Apparentemente ferma, ma ufficiosamente molto attiva. La Salernitana sarà sicuramente tra le squadre che si muoverà di più nella sessione invernale di calciomercato per venire incontro alle esigenze di un allenatore che, a bocce ferme e dopo il ko di Palermo, ha chiesto ufficialmente 3-4 rinforzi di spessore. Lontana dalle frenesie del popolo web che, in nome di un atteggiamento distruttivo e controproducente, vorrebbe tutto e subito dimenticando quanto sia fondamentale salvaguardare gli equilibri dello spogliatoio e di un gruppo in larga parte già competitivo, la proprietà sta approfondendo ogni tipo di discorso mettendo a disposizione della dirigenza e dello staff tecnico le risorse necessarie per alzare l'asticella. Il primo nome in arrivo è quello di Simone Palombi: il Carpi si è ufficialmente tirato indietro dopo aver acquistato Melchiorri dal Cagliari, l'Ascoli aveva effettuato un timido sondaggio, ma ha sborsato 1,5 milioni di euro per Ganz dimostrando che per accaparrarsi le prestazioni dei più forti è necessario allargare i cordoni della borsa ed investire concretamente. L'Avellino resta alla finestra e il presidente Taccone, blindato Ardemagni, ha promesso due innesti di qualità per il reparto offensivo: Palombi è l'obiettivo numero uno e piace molto a Novellino, la sensazione è che la Salernitana resti in vantaggio sebbene il diretto interessato abbia chiesto un ulteriore confronto sia a Lotito, sia al mister Colantuono.

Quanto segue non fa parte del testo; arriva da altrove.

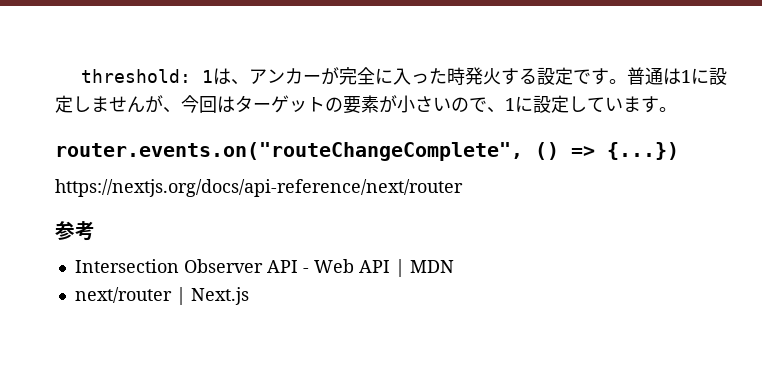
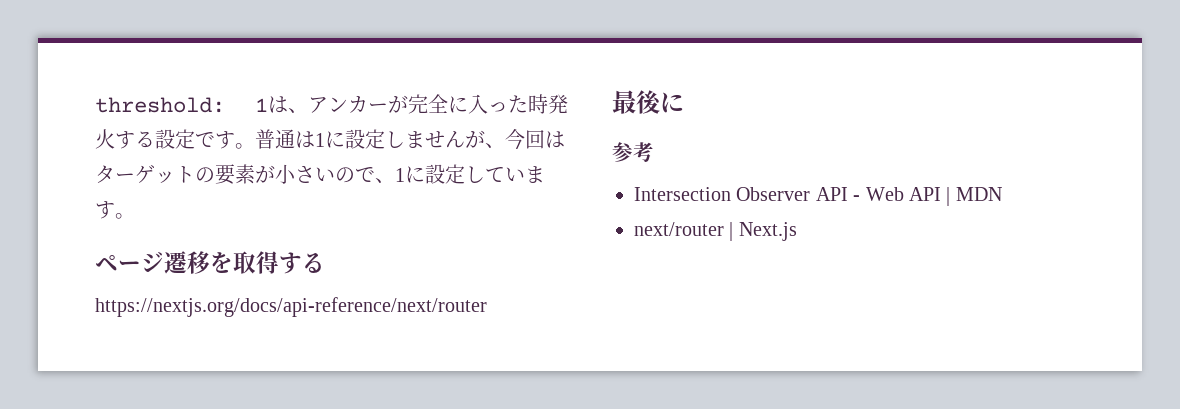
[55,142,679,161] router.events.on("routeChangeComplete", () => {...}) -> [95,251,325,274] ページ遷移を取得する
(463, 188) none -> [612,90,684,114] // 最後に

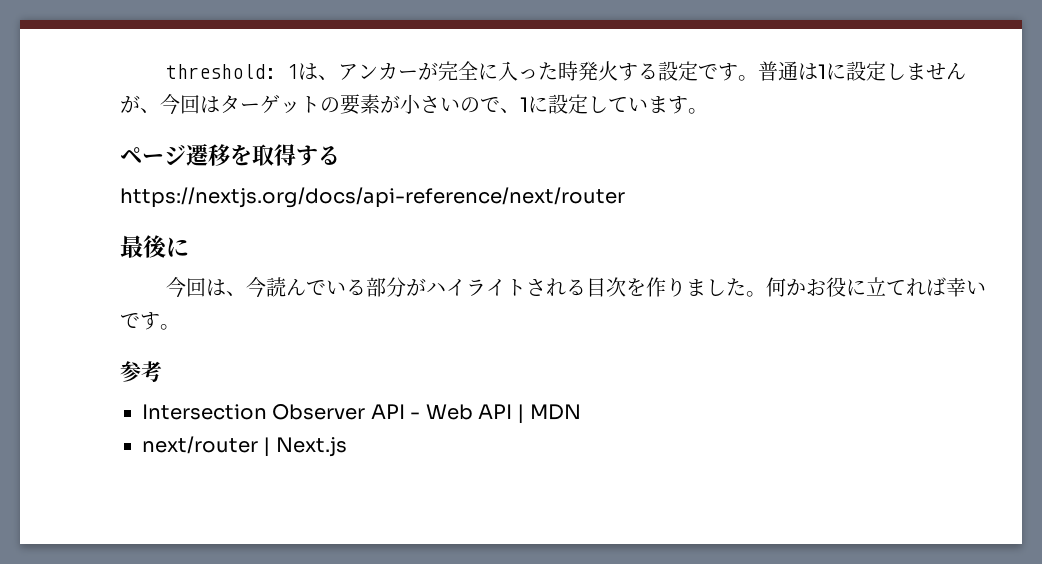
(684, 102) none -> [165,277,986,298] [120,312,180,330] // 今回は、今読んでいる部分がハイライトされる目次を作りました。何かお役に立てれば幸いです。

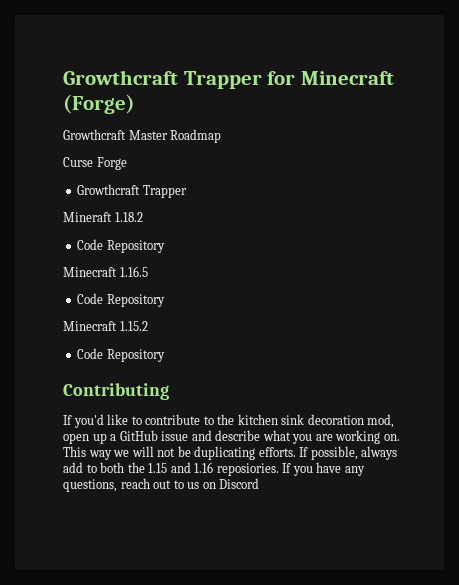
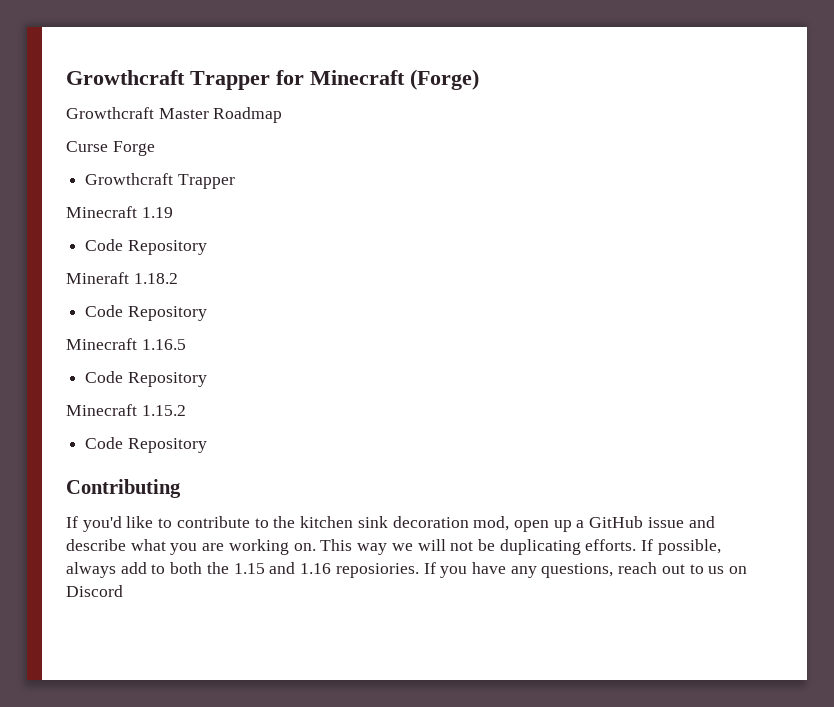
(187, 191) none -> [66,206,173,218] [85,239,207,255] // Minecraft 1.19 // Code Repository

Salzano il nome in cima alla lista di Colantuono, ma lo Spezia è favorito
Palombi non basta e servirà un altro grande attaccante per completare un reparto che con ogni probabilità saluterà Rodriguez già all'inizio della prossima settimana. Non vestiranno il granata nè Galabinov, nè Calaiò, nomi che ogni anno vengono accostati con puntualità svizzera alla Salernitana. Il primo vuole restare in serie A e in cadetteria sarebbe allettato principalmente dalle offerte di Avellino e Venezia, il secondo non è mai stato neanche sondato dalla dirigenza e guadagna davvero tanto in proporzione all'età. Di certo c'è che i casi Zito e Rosina non faciliteranno il compito di Lotito e Mezzaroma: il centrocampista guadagna 180mila euro netti, non rientra nei piani tecnici, ma ha puntato i piedi ancora una volta e vuole restare, il secondo ha contratto fino al 2020 da oltre 350mila euro netti, non è disposto a scegliere di categoria e, tramite il procuratore, ha smentito la pista Perugia che, al 31 agosto, era assai concreta prima dell'inatteso dietrofront. Si andrà verso il braccio di ferro, il rischio che il fantasista possa quasi vivere da "separato in casa" è concreto, anche perchè gran parte della tifoseria è scontenta e, nei nostri sondaggi, lo indica come primo elemento da collocare altrove. Pisa e Lecce, tuttavia, sono quasi rassegnate e concentreranno altrove le proprie attenzioni.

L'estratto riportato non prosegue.